TASK DESCRIPTION: Begin at the line containing "2022: 0.012 -> 0.0055" and end at the final line of the entries. Please reproduce those lines exactly.

EXTRACTED INFORMATION:
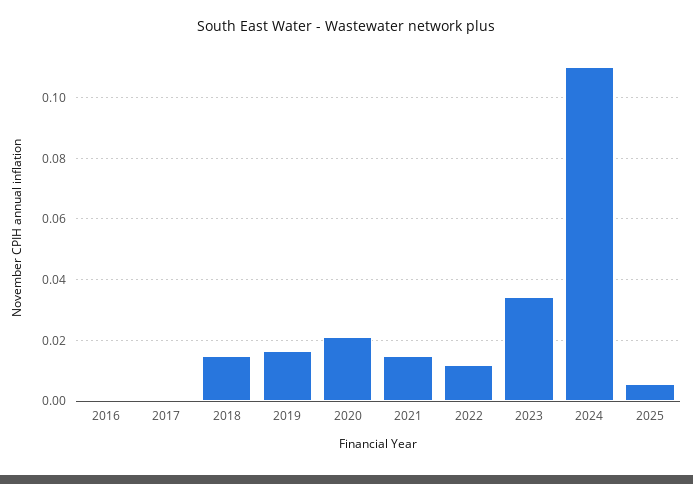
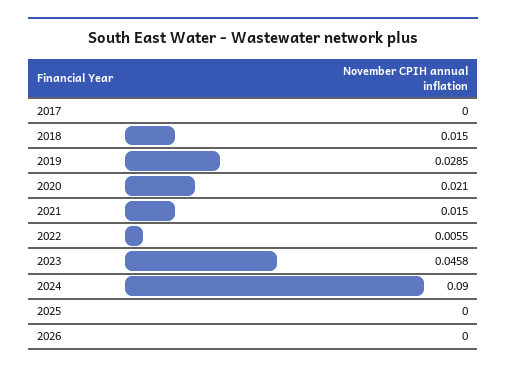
2016: 0 -> none
2019: 0.016 -> 0.0285
2022: 0.012 -> 0.0055
2023: 0.034 -> 0.0458
2024: 0.11 -> 0.09
2025: 0.006 -> 0
2026: none -> 0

EXERCISE ANSWER:
2022: 0.012 -> 0.0055
2023: 0.034 -> 0.0458
2024: 0.11 -> 0.09
2025: 0.006 -> 0
2026: none -> 0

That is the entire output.